Alternativa B — ❌ Incorreta
Diz que a gramática "reafirmou a autonomia da ordem religiosa... em relação às instituições peninsulares". Ocorre justamente o contrário: a obra foi submetida ao Santo Ofício para licença, mostrando dependência e controle metropolitano sobre a produção intelectual religiosa.
Alternativa C — ❌ Incorreta
Sugere que o objetivo era "alcançar o processo emancipatório religioso dos indígenas através da educação gramatical". O texto fala em "aumento da nova cristandade", ou seja, conversão ao catolicismo, não emancipação religiosa (que seria a liberdade de escolha ou autonomia espiritual).
Alternativa D — ✅ Correta ⟵ GABARITO
Afirma que o conhecimento de elementos locais (a língua tupi) foi usado para "atingir a compreensão indígena dos códigos católicos". É exatamente o que o trecho descreve: a gramática serviria "para com mais facilidade e suavidade se plantar e dilatar... nossa Santa Fé".

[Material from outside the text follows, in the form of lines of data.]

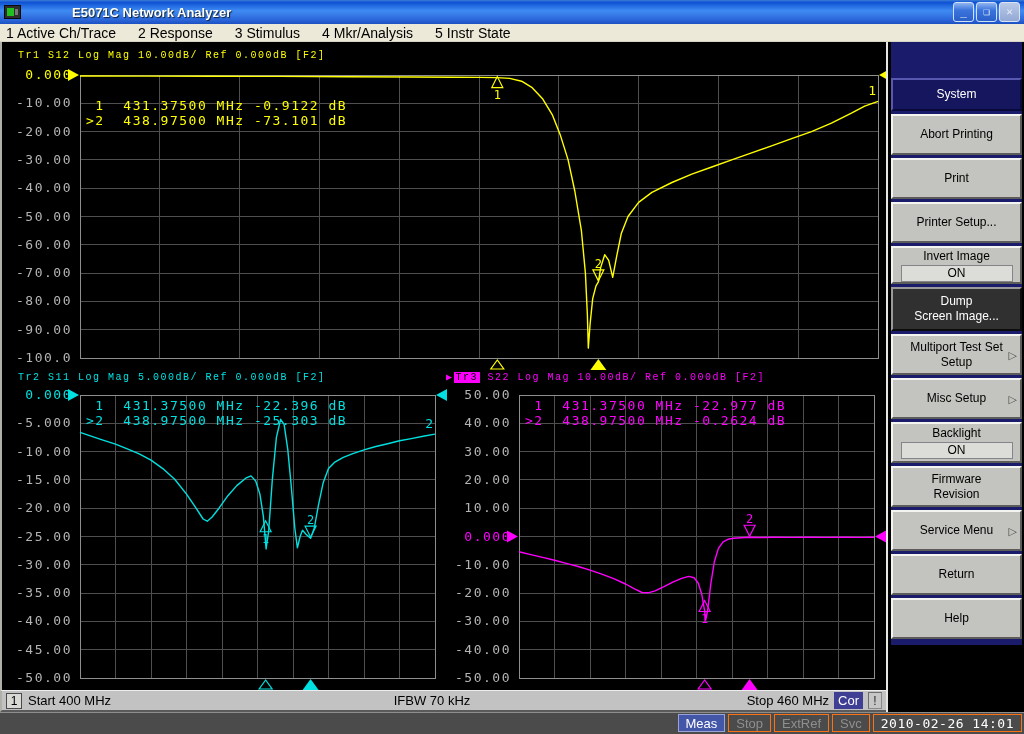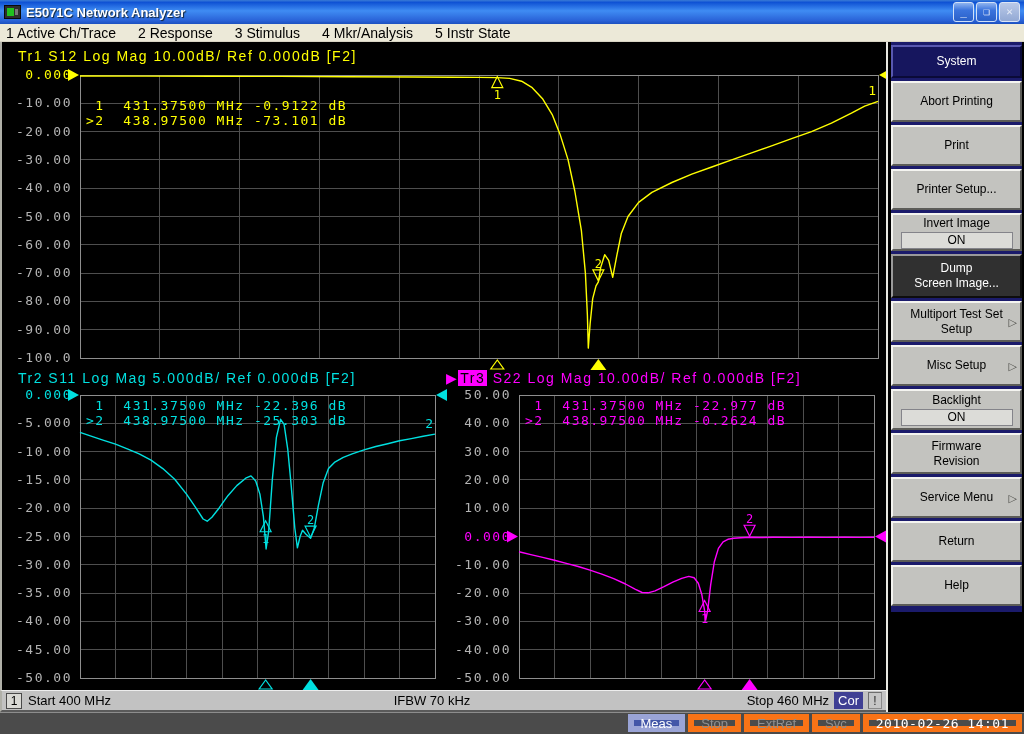"E5071C Network Analyzer" .titlebar { gap: none -> 46px }
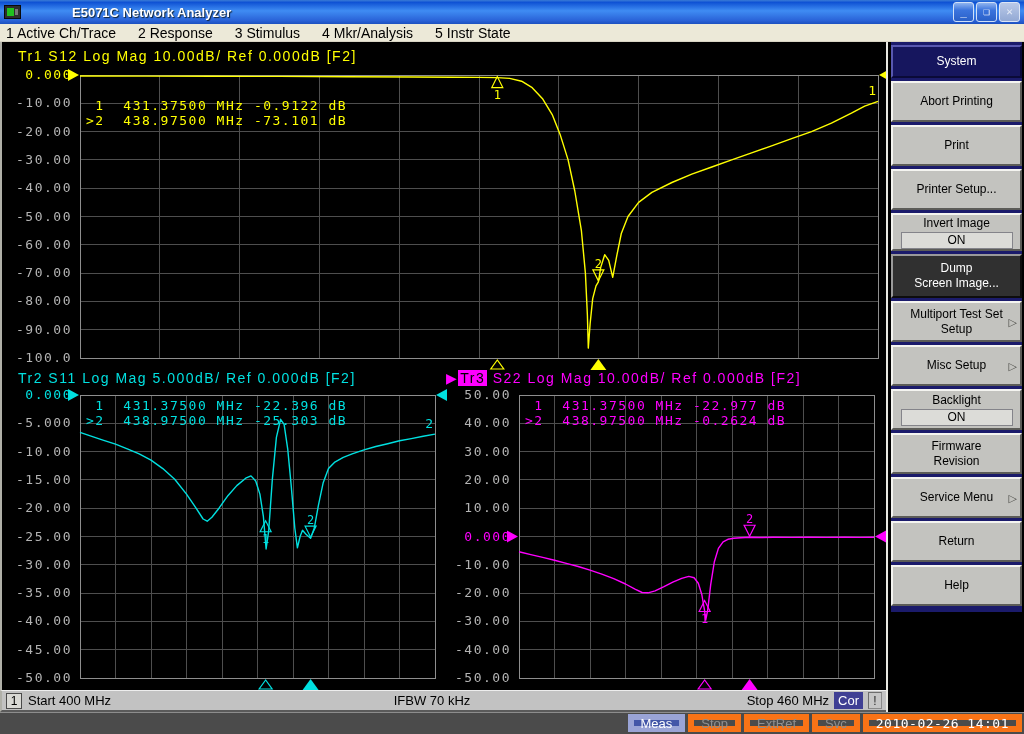"Tr1 S12 Log Mag 10.00dB/" .chart-header { font-family: Liberation Sans, sans-serif -> Liberation Mono, monospace; font-size: 14px -> 10px }
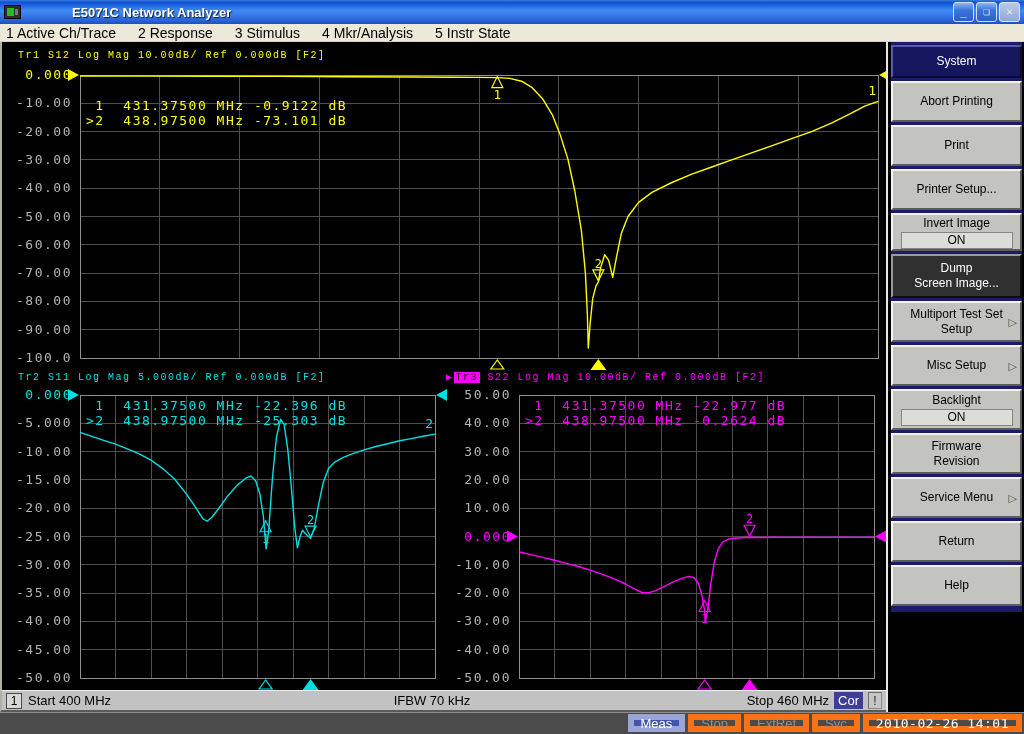"System" .sbtn.header { margin-top: none -> 33px }
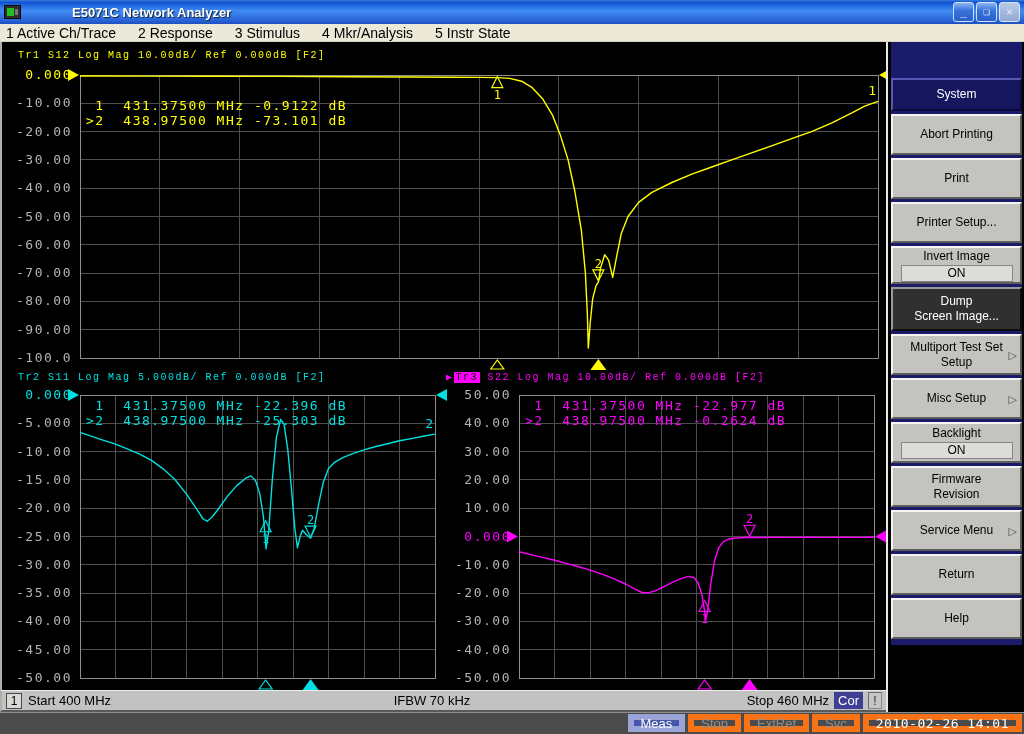"Meas" .tcell { border: 6px solid #f97316 -> 1px solid #f97316 }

Alternativa E — ❌ Incorreta
Alega que a ação jesuíta concorda com "uso da violência física, como os castigos". Nada no texto menciona violência; ao contrário, fala em "suavidade" e "facilidade". Embora castigos tenham ocorrido na prática colonial, o trecho não os apoia.
PEGA ESSA DICA!
Ao interpretar documentos coloniais, preste atenção ao propósito explícito do autor. No caso, a licença afirma que a gramática não contém nada contra a religião e que ajudará na conversão. Isso descarta alternativas que fogem desse eixo (escravidão, autonomia, emancipação, violência).